L'art môn se caractérise par la symétrie et la frontalité. En évoluant à partir d'un modèle indien (pallava, post-gupta, puis pāla), il simplifie de plus en plus le même ensemble de motifs. Parfois, au contraire, il évolue vers des outrances, comme à Haripuñjaya, dans le traitement des visages en terre cuite.
À Pagán, l'influence pāla prédomine au début, notamment pour les peintures murales de l'intérieur des temples. Quant au décor, souvent en stuc ou en terre cuite, quand il n'est pas d'inspiration bouddhique, il représente, par des symboles, des mythes solaires complexes.

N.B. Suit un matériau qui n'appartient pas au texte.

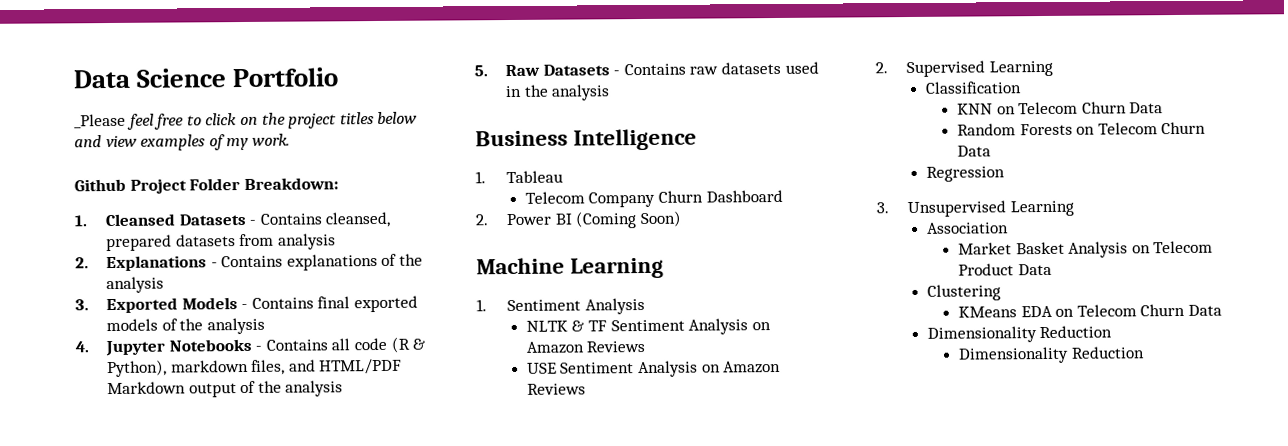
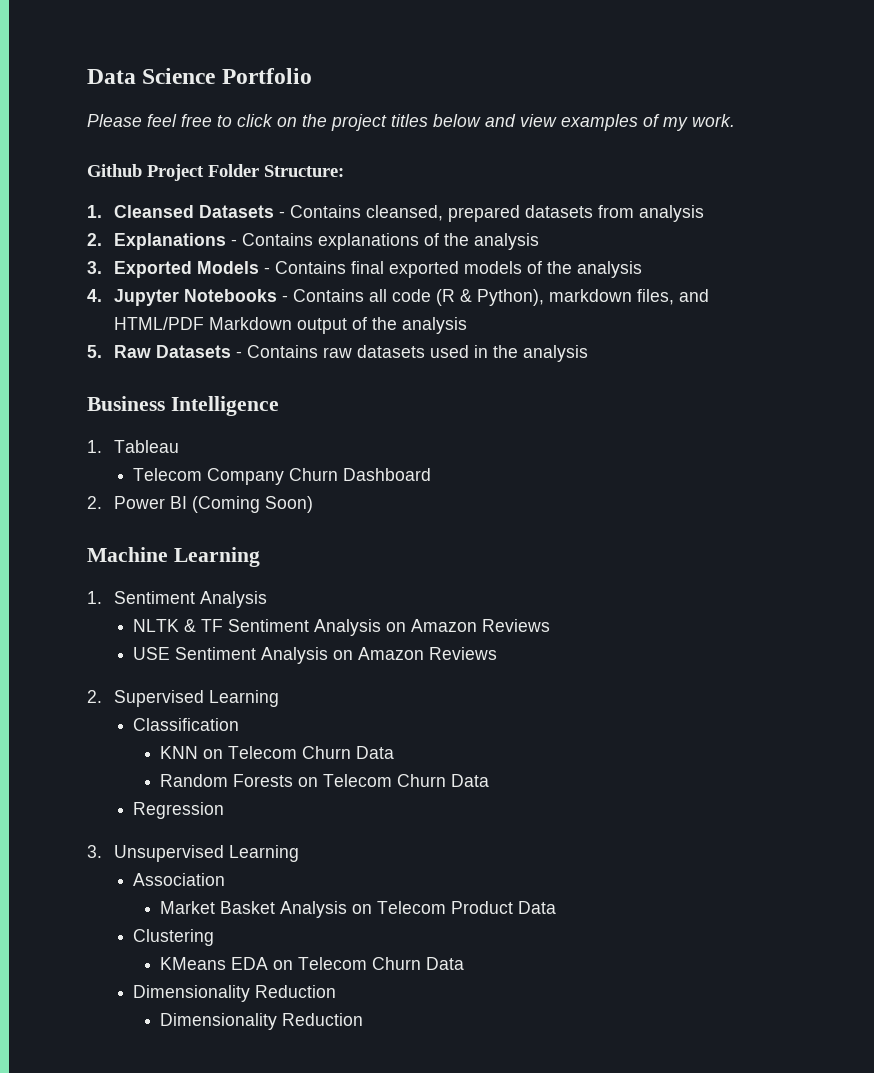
[74,113,126,129] _Please -> [87,114,142,127] Please
[243,177,339,191] Breakdown: -> [264,165,344,177] Structure:

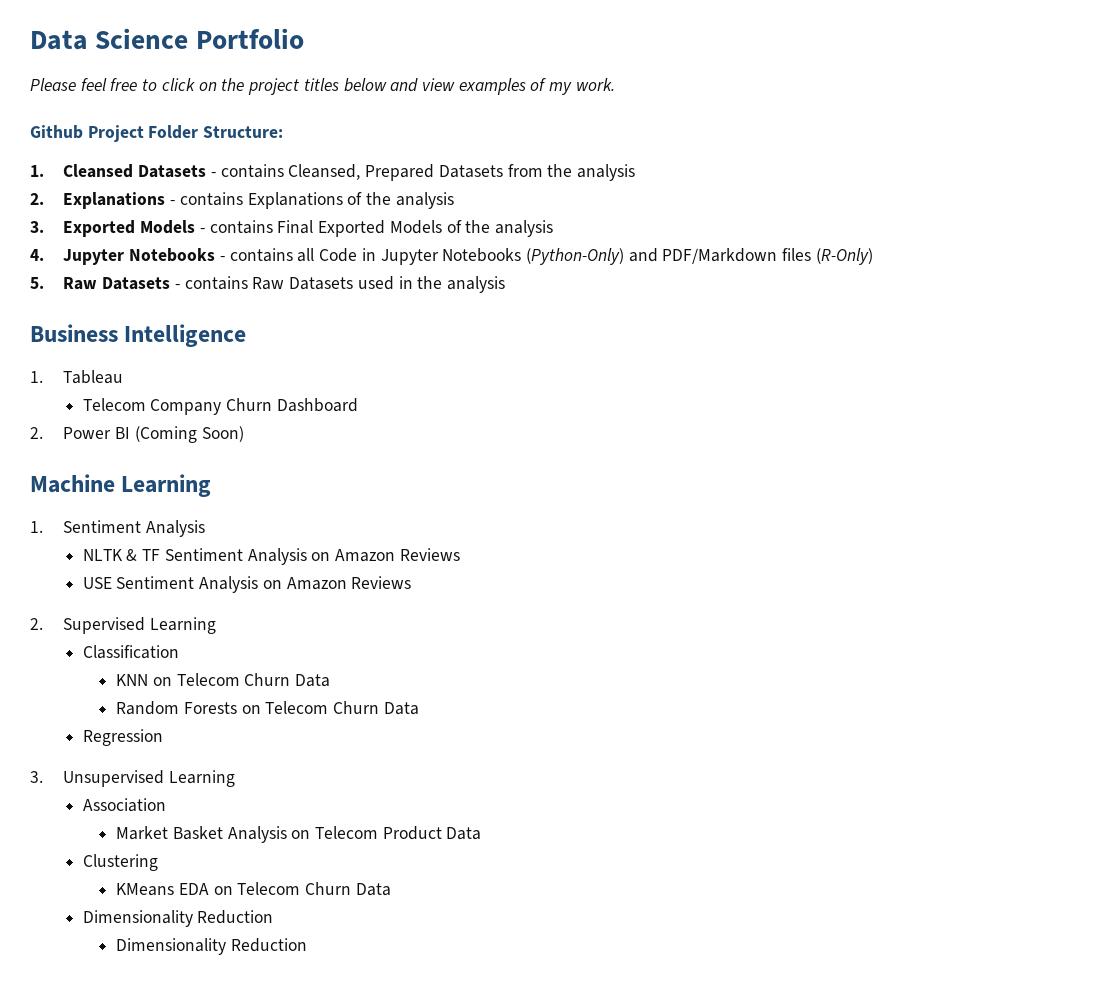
[290,205,635,222] Contains cleansed, prepared datasets from -> [220,164,573,181] contains Cleansed, Prepared Datasets from the
[242,233,420,250] Contains explanations -> [179,192,343,209] contains Explanations
[275,261,523,278] Contains final exported models -> [209,220,442,237] contains Final Exported Models
[293,289,710,306] [114,317,468,334] Contains all code (R & Python), markdown files, and HTML/PDF Markdown output of the analysis -> [229,248,873,265] contains all Code in Jupyter Notebooks (Python-Only) and PDF/Markdown files (R-Only)
[247,345,426,358] Contains raw datasets -> [184,276,354,290] contains Raw Datasets

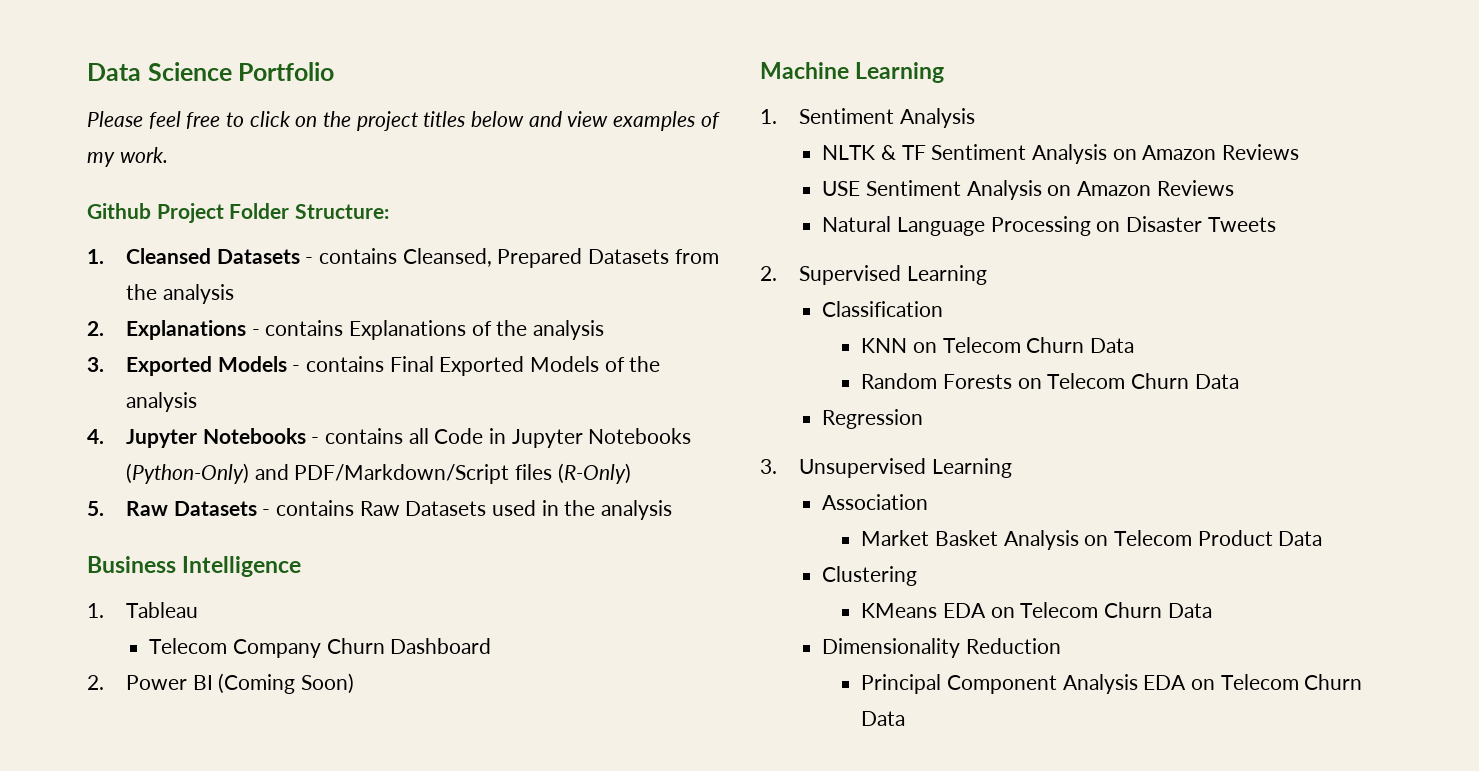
[662,248,778,264] PDF/Markdown -> [294,464,510,484] PDF/Markdown/Script
(412, 582) none -> [822,216,1276,236] // Natural Language Processing on Disaster Tweets
[116,938,307,955] Dimensionality Reduction -> [861,674,1363,694] [861,711,906,726] Principal Component Analysis EDA on Telecom Churn Data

L'architecture a considérablement évolué. Les temples sur terrasse à niches décorées du début voisinent avec des stūpa (reliquaires géants en forme de cloche ou de bulbe). Puis il y aura – à Haripuñjaya – des monuments à étages décroissants et, à Pagán, des temples cruciformes à corridors et noyau central plein, selon un modèle indien, qui reproduit l'ensemble, miniaturisé, sur les toits. De l'architecture civile, et singulièrement des palais royaux, il ne reste que ce qu'en décrivent les inscriptions, particulièrement à Pagán et à Pégou. Hormis cela, tout l'art est religieux et se veut édifiant.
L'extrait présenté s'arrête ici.